"I've been turned off, sir," he said. "Told to leave the farm, with no notice at all and my crops all in the ground. I'll admit I'm a little behind on my rent, but not many landlords around here collect as closely as Mr. Crawford does; they get all their money at the end of the season and don't haggle over it month by month when the farmer has nothing coming in. And what can you do on land that's never improved? He lets the place run down and then turns me out because I can't make a fortune for him on it. I—I was wondering if you couldn't do something for me, sir."

"Do something for you?" echoed Jasper Peyton. "I can't use any influence with Anthony Crawford, if that is what you wish."

"I don't understand it," the man persisted. "Three years ago you were my landlord and none of us ever had dealings with Anthony Crawford except that we used to know him when he was a boy. The whole bottom land along the river was yours and all your tenants were farming it for a fair rent and every one was satisfied. But then—he comes, and the upper half is his, we hear, and it is bad luck for us, as we soon know. Everything runs down, no one is treated fairly, and here I am, turned off at a word, and all his doing. Couldn't you make room for me farther down the river somewhere, sir, where the land is yours?"

He looked so red and anxious and unhappy that Janet's heart was fairly wrung for him. His wife was ailing, she knew, the season was backward, and here he stood, facing the loss of all his work and the necessity of beginning all over again. She waited eagerly to hear what offer Cousin Jasper would make.

"I—I can't help you, John," he said at last, very slowly and heavily. "Even if I made room for you on one of the lower farms, it would only stir up trouble, and you might wake up some day to find that Anthony Crawford was your landlord again, after all. I can give you the money to pay your rent, if you wish to stay where you are, but that is all that I can do. There are times when we are none of us free agents, or masters of our own affairs."

"I don't care to stay on, sir," John Massey returned. "I've had too many words with Anthony Crawford for things ever to go easy again. I've been patching up the dike with my own spare time, and maybe the farm has suffered by my doing it; anyway he says so and calls me a fool. I thought perhaps you would help me, since I'd been your tenant so long before he came." His voice, dragging with disappointment, trailed lower and lower. "I don't seem to know just where to turn.
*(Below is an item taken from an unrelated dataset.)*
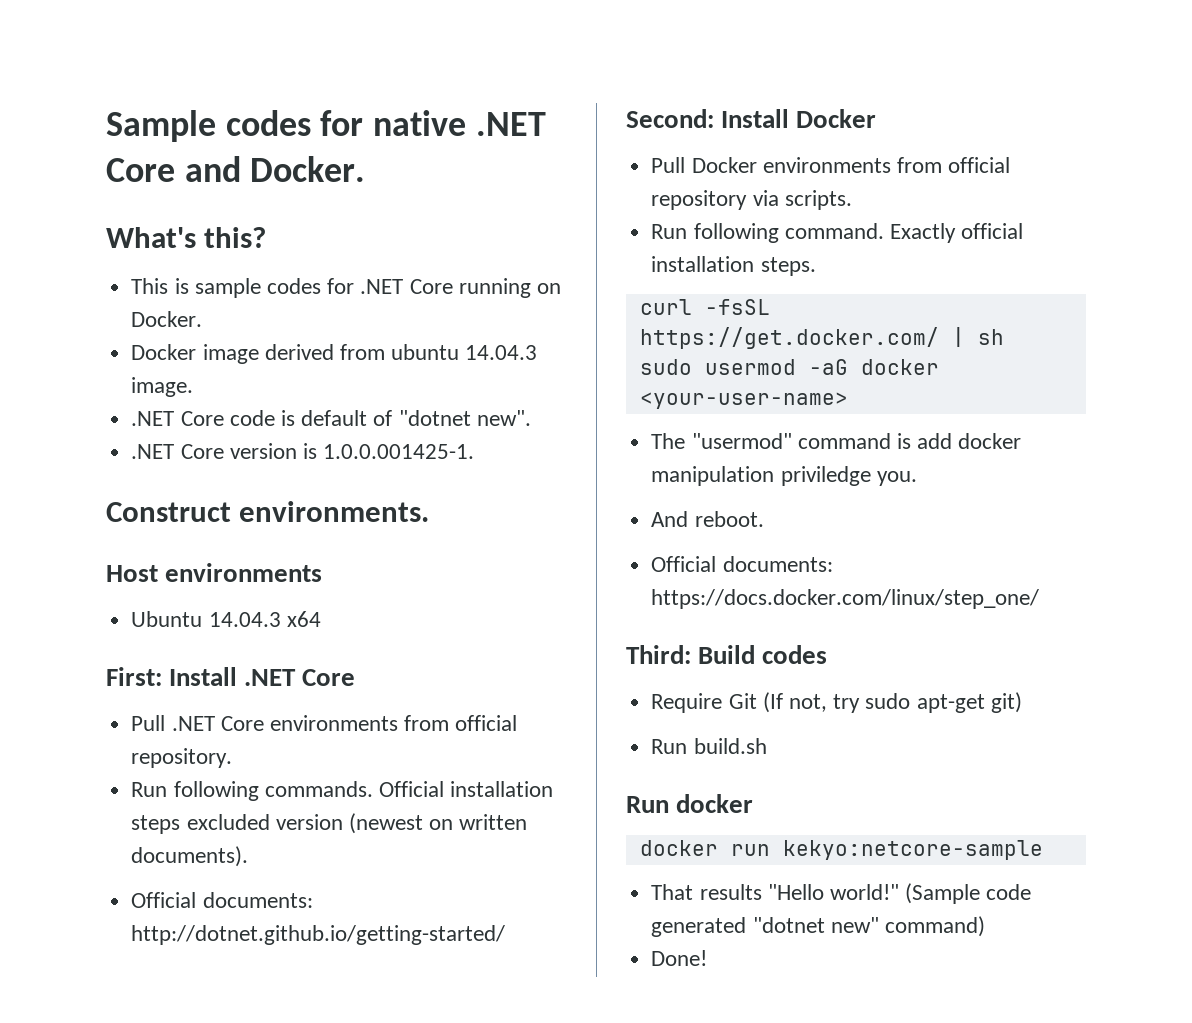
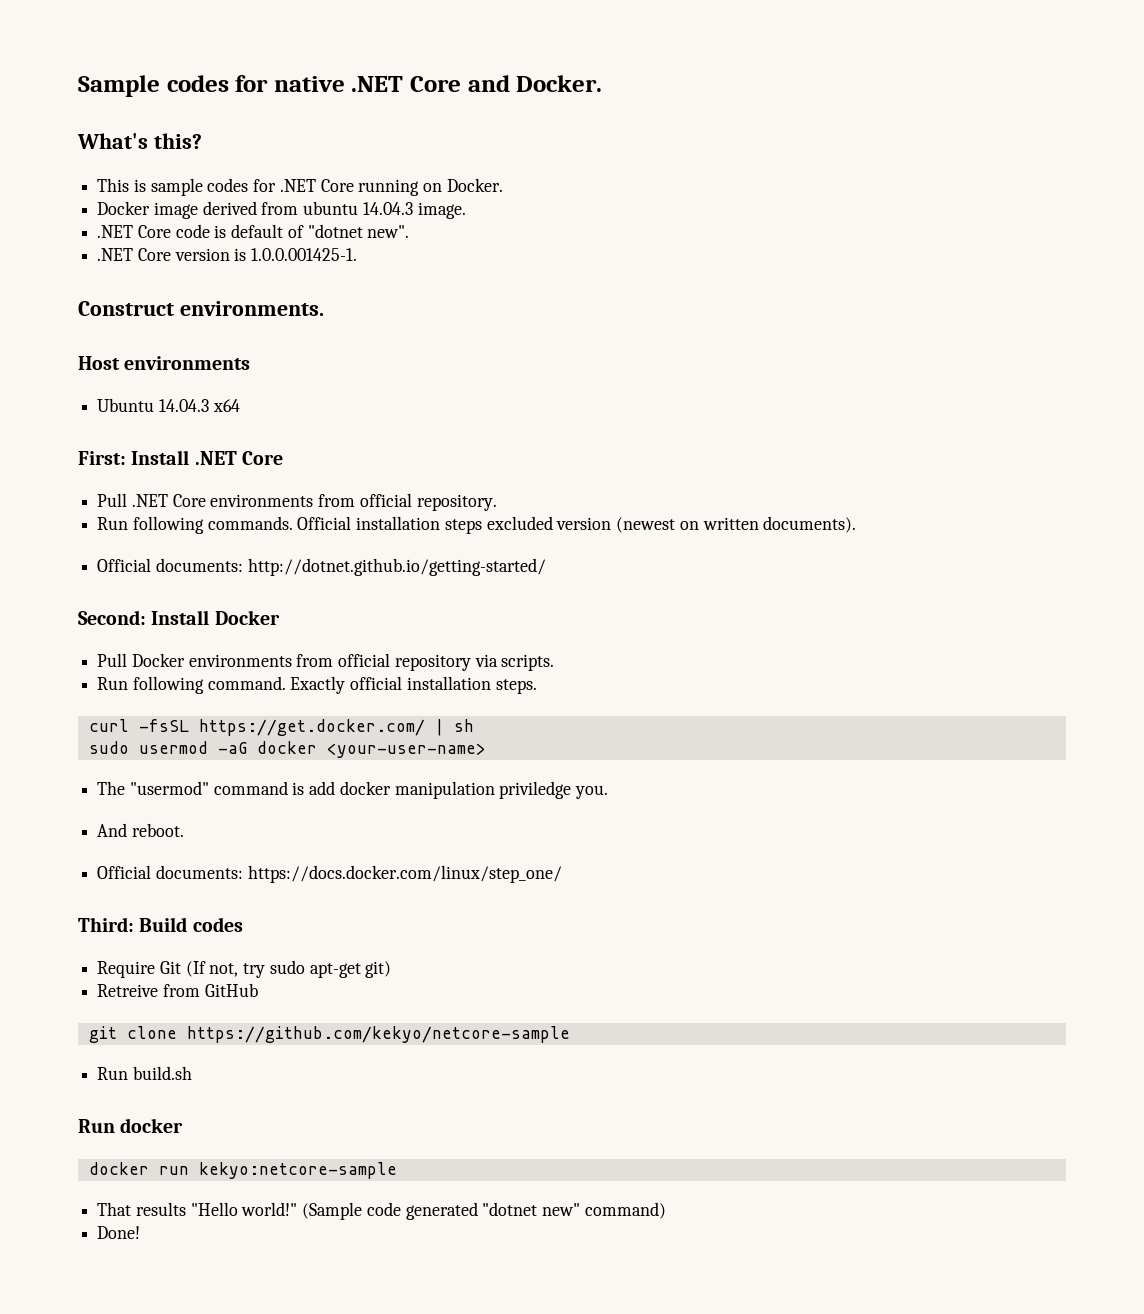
(1022, 702) none -> [97,983,258,997] [88,1026,570,1043] // Retreive from GitHub // git clone https://github.com/kekyo/netcore-sample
Well, good night to you, sir." He turned and walked heavily away.

They sat very silent after he was gone. Oliver was leaning against the terrace rail, Janet in her big chair was clenching her hands in her lap, Cousin Jasper, with his hands on the railing, stood in absolute quiet, staring out over the garden. The light of the house came through the long windows, falling on his face that was so pale and tired. He had seemed weary and unhappy for some time, but to-night he looked desperate. The minutes passed, but still he stood in silence, staring straight before him.

The sight of his distress seemed more than either of the two could bear. Oliver could think of nothing to say, but stood dumbly helpless, while Janet moved closer to their cousin and spoke with shy hesitation:

"Couldn't we help you? Won't you tell us what you are thinking?"

"I was only thinking," Cousin Jasper answered very slowly, "I was wondering, as I do sometimes lately, how strangely life can change and twist itself and make things seem other than they should be. If you have lived all your years following your own sense of honor, if you have tried, in everything you do, to be fair and just, how can it be, when the years have passed, that suddenly all the results of honest dealing should be swept away? How can it be that a man who has disgraced himself, whose ways are known to be everything that is devious and unfair, how can he gain power over you, threaten to take from you everything that is yours, even say that he can destroy your good name? How can every effort you make toward a fair settlement only render matters worse? Is there really something so wrong with the world that a dishonest man can work more harm than a man of honor can ever undo? Do you think so?" he concluded, turning to regard them from under his knitted brows as if he must, in his distress, find some word of reassurance somewhere.